_What this task involves_.
In the entries below, find the line with "[92,256,165,275] App.js ->" and transcribe it and every line after it exactly, through the last line, without pictures.

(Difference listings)

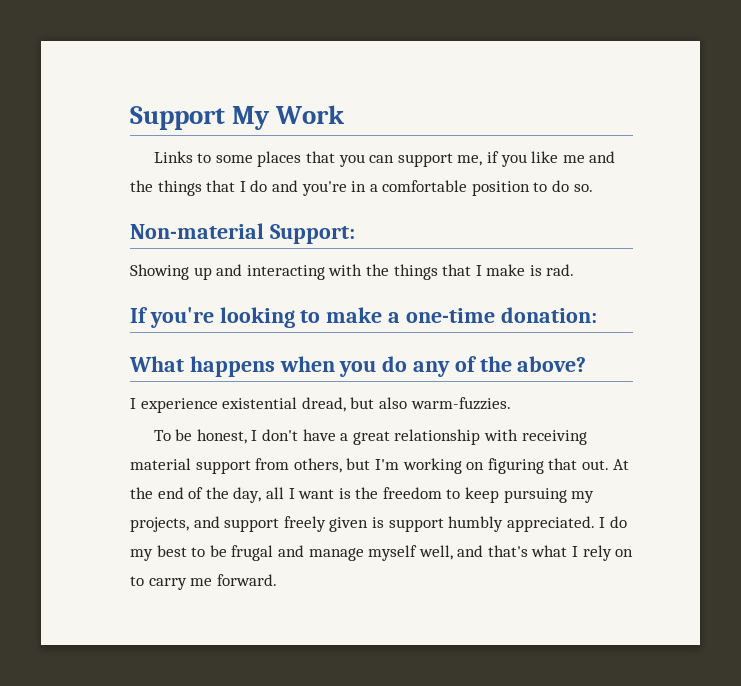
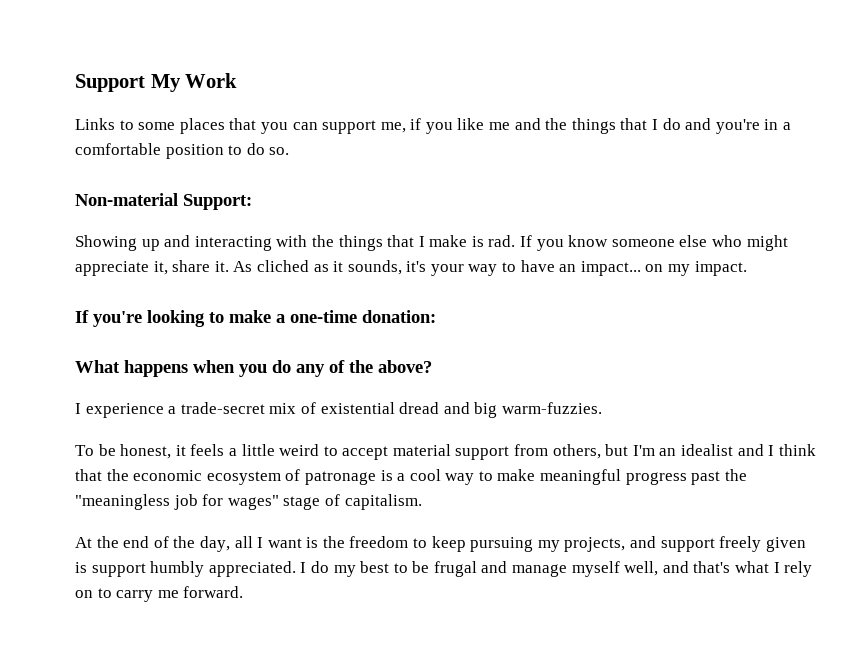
(575, 270) none -> [520,235,788,251] [75,260,747,276] If you know someone else who might appreciate it, share it. As cliched as it sounds, it's your way to have an impact... on my impact.
[222,397,511,412] [153,429,587,445] existential dread, but also warm-fuzzies. // To be honest, I don't have a great relationship with receiving -> [168,402,602,418] [75,444,389,460] a trade-secret mix of existential dread and big warm-fuzzies. // To be honest, it feels a little weird to accept
[402,458,609,474] working on figuring that out. -> [659,444,816,456] [75,469,747,485] [75,494,422,510] an idealist and I think that the economic ecosystem of patronage is a cool way to make meaningful progress past the "meaningless job for wages" stage of capitalism. //

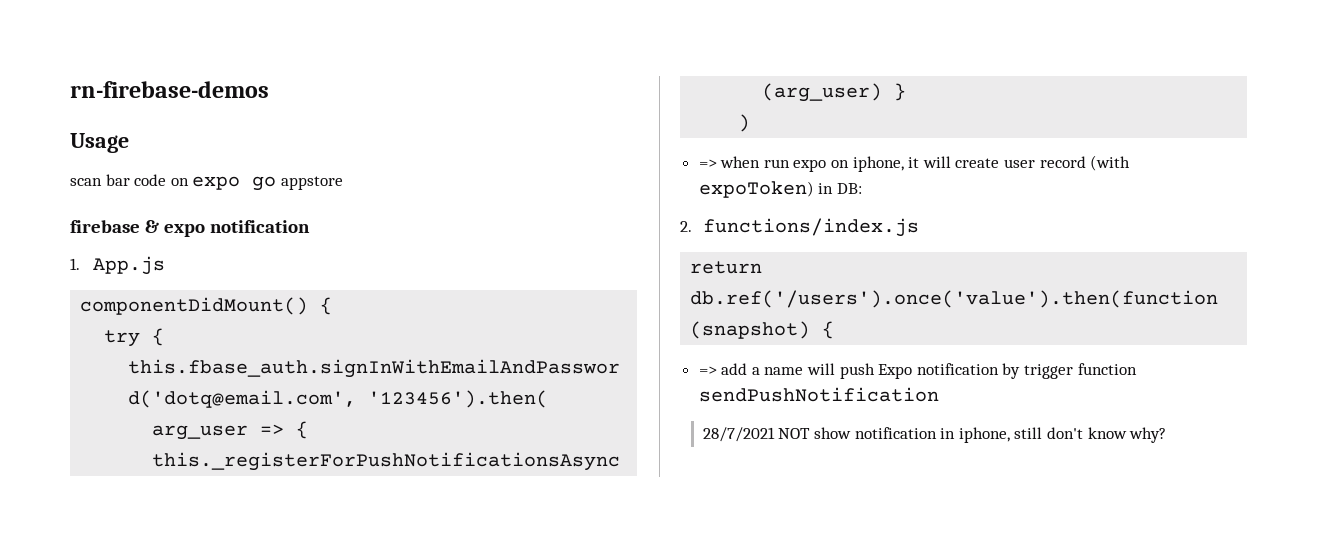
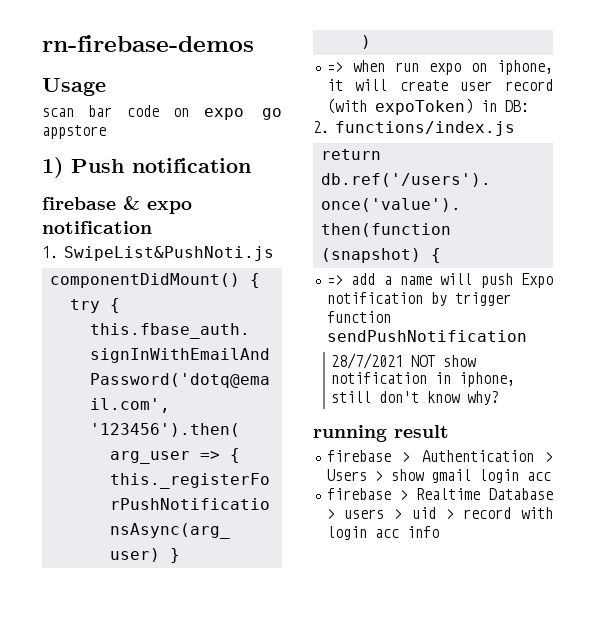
(343, 183) none -> [42,157,251,178] // 1) Push notification
[92,256,165,275] App.js -> [64,246,275,261] SwipeList&PushNoti.js
(1167, 435) none -> [313,425,449,442] [326,450,553,462] [326,469,551,483] [326,488,553,500] [326,507,553,519] [326,526,439,540] // running result // firebase > Authentication > Users > show gmail login acc // firebase > Realtime Database > users > uid > record with login acc info

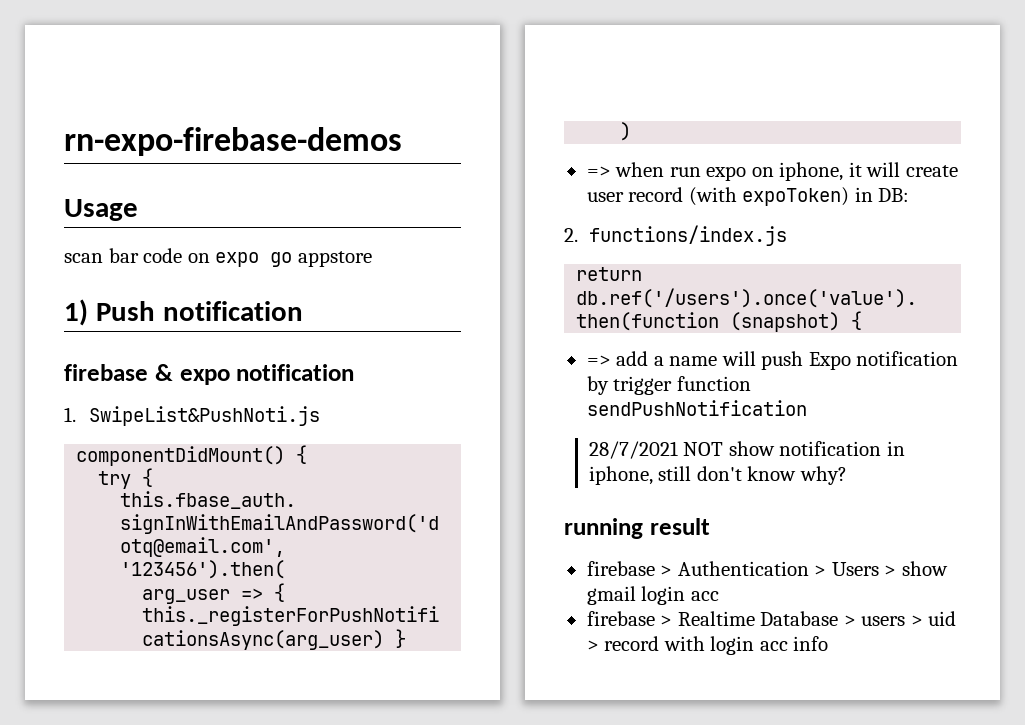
[42,35,254,52] rn-firebase-demos -> [64,127,402,156] rn-expo-firebase-demos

_Expected output_.
[92,256,165,275] App.js -> [64,246,275,261] SwipeList&PushNoti.js
(1167, 435) none -> [313,425,449,442] [326,450,553,462] [326,469,551,483] [326,488,553,500] [326,507,553,519] [326,526,439,540] // running result // firebase > Authentication > Users > show gmail login acc // firebase > Realtime Database > users > uid > record with login acc info

[42,35,254,52] rn-firebase-demos -> [64,127,402,156] rn-expo-firebase-demos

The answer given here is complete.